If there was a sense that Cork were keen to move on from the successful defence of their Munster title last Sunday week, it was more to do with the new structure than anything else, Harnedy says.

“That was just the mindset from the Munster Championship itself. With the four games in five weeks, the turnover time is very quick. You literally get off the pitch and it’s almost instantly into recovery mode. Like, when you’re waking up Monday morning you’ve only six more mornings until your next game. I think that was a philosophy throughout the Munster Championship and that just fed into after the Munster final.”

He happily reports Darragh Fitzgibbon and Robbie O’Flynn are back training despite coming off in last week’s empathic Munster U21 final win over Tipperary.

“I think there were a few knocks and they’re back in training already, thank God. We were sweating a bit. I was straight onto Twitter to see the Robbie O’Flynn replay myself but thankfully he’s fine and the other lad is fine. He (Darragh) had been sick but he’s over the worst of it, thank God.”

While hurling on Leeside is buoyant again, Harnedy felt for the Cork footballers after their heavy Championship exit to Tyrone at the weekend.

“Look, it’s a tough place to be and my heart does go out to them. It’s never a nice place to be, I’ve been there before on inter-county days. It’s a bleak place at times but, look, all I can say is hopefully they get back to the drawing board now and you’re never as good or as bad as what they say so hopefully they rally the troops now, get all behind each other again.

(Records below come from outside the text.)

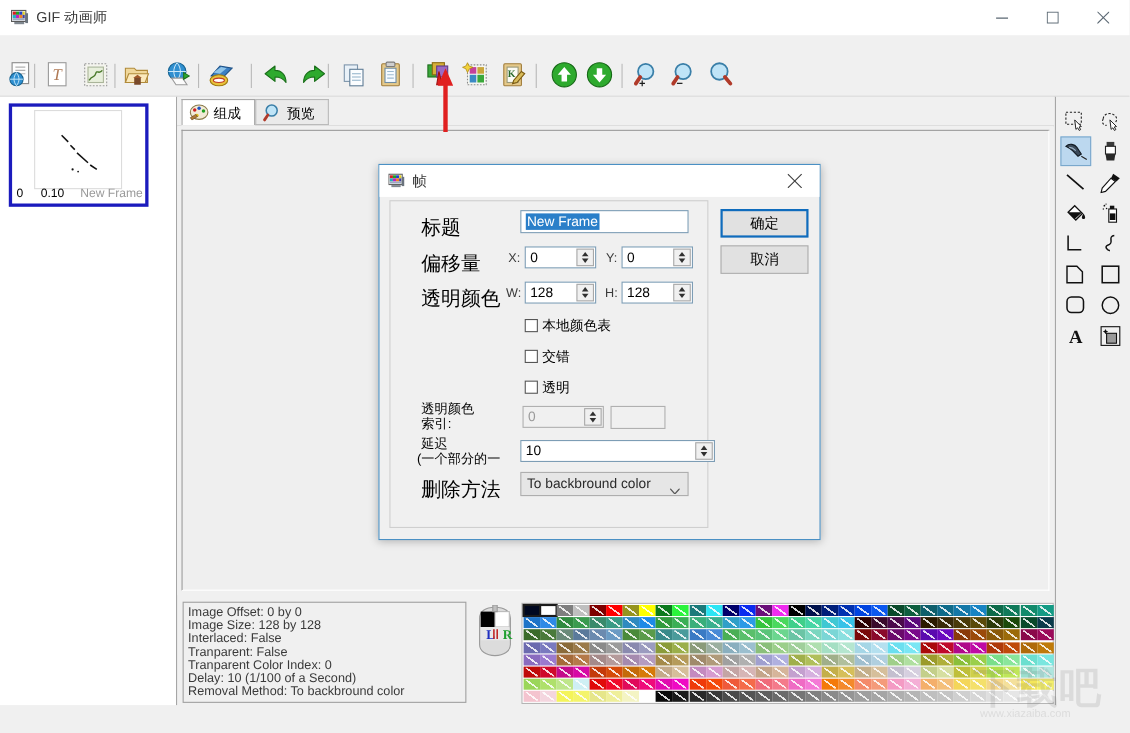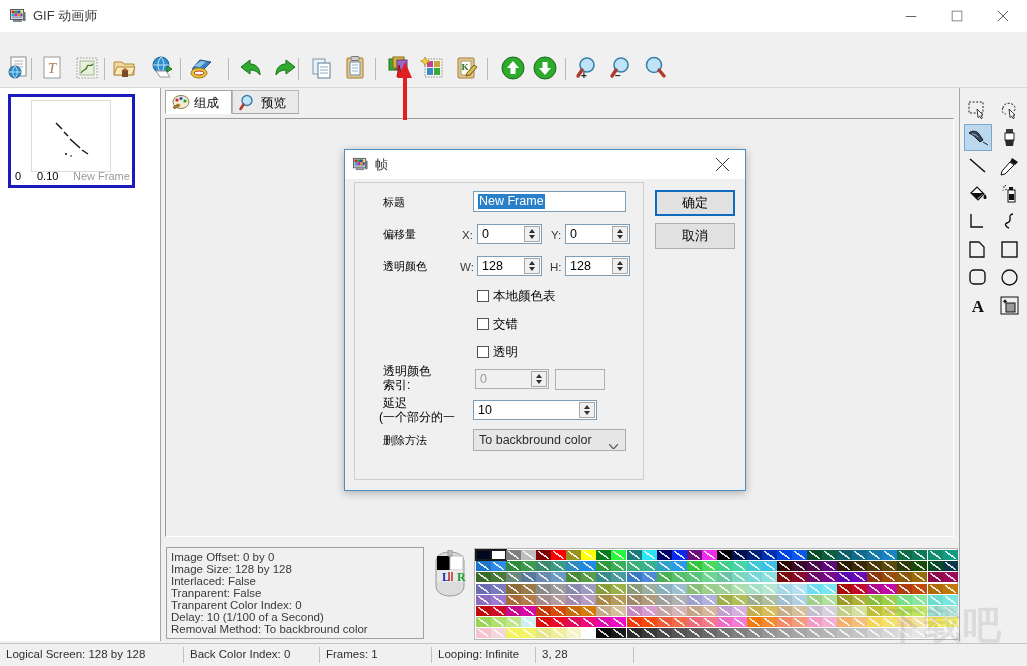--- a/index.html
+++ b/index.html
@@ -81,21 +81,21 @@
   .st-cell{position:absolute;top:0;height:22px;line-height:21px;font-size:11.5px;color:#2e2e2e;padding-left:6px;box-sizing:border-box;}
   .st-div{position:absolute;top:3px;width:1px;height:16px;background:#c0c0c0;}
 
   
   .dlg{position:absolute;left:344px;top:149px;width:402px;height:342px;background:#f0f0f0;border:1px solid #4a90c4;box-sizing:border-box;box-shadow:0 2px 8px rgba(0,0,0,.28);}
   .dlg-title{position:absolute;left:0;top:0;right:0;height:29px;background:#fff;}
   .dlg-ticon{position:absolute;left:8px;top:7px;width:15px;height:15px;}
   .dlg-ttext{position:absolute;left:30px;top:7px;font-size:13px;color:#3b3b3b;line-height:15px;}
   .dlg-close{position:absolute;right:0;top:0;width:44px;height:29px;cursor:default;}
   .dlg-body{position:absolute;left:9px;top:32px;width:290px;height:298px;background:#f0f0f0;border:1px solid #cfcfcf;box-sizing:border-box;}
-  .dl-lab{position:absolute;font-size:11px;color:#000;white-space:nowrap;}
+  .dl-lab{position:absolute;font-size:18px;color:#000;white-space:nowrap;}
   .dl-sublab{position:absolute;font-size:11.5px;color:#3a3a3a;}
   .fld{position:absolute;background:#fff;border:1px solid #7d9db5;box-sizing:border-box;height:20px;}
   .fld.gray{background:#f0f0f0;border-color:#b0b0b0;}
   .fld .val{position:absolute;left:4px;top:2px;font-size:12.5px;color:#000;line-height:15px;white-space:nowrap;}
   .fld .val.sel{background:#2a7fc9;color:#fff;padding:0 1px;}
   .fld .val.dim{color:#9a9a9a;}
   .spin{position:absolute;right:1px;top:1px;width:16px;height:16px;background:#f0f0f0;border:1px solid #a8a8a8;box-sizing:border-box;}
   .spin .up,.spin .dn{position:absolute;left:0;right:0;height:7px;}
   .spin .up{top:0;}.spin .dn{bottom:0;}
   .spin .up:after{content:"";position:absolute;left:50%;top:2px;transform:translateX(-50%);border-left:3px solid transparent;border-right:3px solid transparent;border-bottom:4px solid #303030;}
@@ -1263,32 +1263,20 @@
         <i style="background: linear-gradient(to right top, transparent 44%, rgba(255, 255, 255, 0.85) 44%, rgba(255, 255, 255, 0.85) 56%, transparent 56%);"></i>
       </div>
     </div>
 
 
   <div class="wmark">
     <div class="wmark-t">下载吧</div>
     <div class="wmark-s">www.xiazaiba.com</div>
   </div>
 
-  <div class="statusbar">
-    <div class="st-cell" style="left:0px;width:184px">Logical Screen: 128 by 128</div>
-    <div class="st-div" style="left:183px"></div>
-    <div class="st-cell" style="left:184px;width:136px">Back Color Index: 0</div>
-    <div class="st-div" style="left:319px"></div>
-    <div class="st-cell" style="left:320px;width:112px">Frames: 1</div>
-    <div class="st-div" style="left:431px"></div>
-    <div class="st-cell" style="left:432px;width:104px">Looping: Infinite</div>
-    <div class="st-div" style="left:535px"></div>
-    <div class="st-cell" style="left:536px;width:98px">3, 28</div>
-    <div class="st-div" style="left:633px"></div>
-  </div>
 
   <div class="annot">
     <svg width="18" height="58" viewBox="0 0 18 58">
       <path d="M9 0L16 16H11V58H7V16H2z" fill="#e02020"></path>
     </svg>
   </div>
 
   <div class="dlg">
     <div class="dlg-title">
       <span class="dlg-ticon">
@@ -1374,21 +1362,21 @@
         <span class="val dim">0</span>
         <span class="spin">
             <span class="up"></span>
             <span class="dn"></span>
           </span>
       </div>
       <div class="colorbox" style="left:200px;top:186px;width:50px;height:21px"></div>
 
       <span class="dl-lab" style="left:28px;top:212px;font-size:12px">延迟</span>
       <span class="dl-lab" style="left:24px;top:226px;font-size:12px">(一个部分的一</span>
-      <div class="fld" style="left:118px;top:217px;width:124px">
+      <div class="fld" style="left:118px;top:217px;width:177px">
         <span class="val">10</span>
         <span class="spin">
             <span class="up"></span>
             <span class="dn"></span>
           </span>
       </div>
 
       <span class="dl-lab" style="left:28px;top:250px">删除方法</span>
       <div class="combo" style="left:118px;top:246px;width:153px">
         <span class="cv">To backbround color</span>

Hopefully there’s not too much of a fallout and they can go at it again.

“It’s only a few years ago they started playing down the chances of the hurlers as well so look, hopefully they can have a quick turnaround. It’s important now they just get back to it as soon as possible. Obviously, they’re going to be licking their wounds for a week or two. Just get back to their clubs, get back in good environments again and just try and go back and improve themselves on a daily basis and hopefully things will turn around for them.”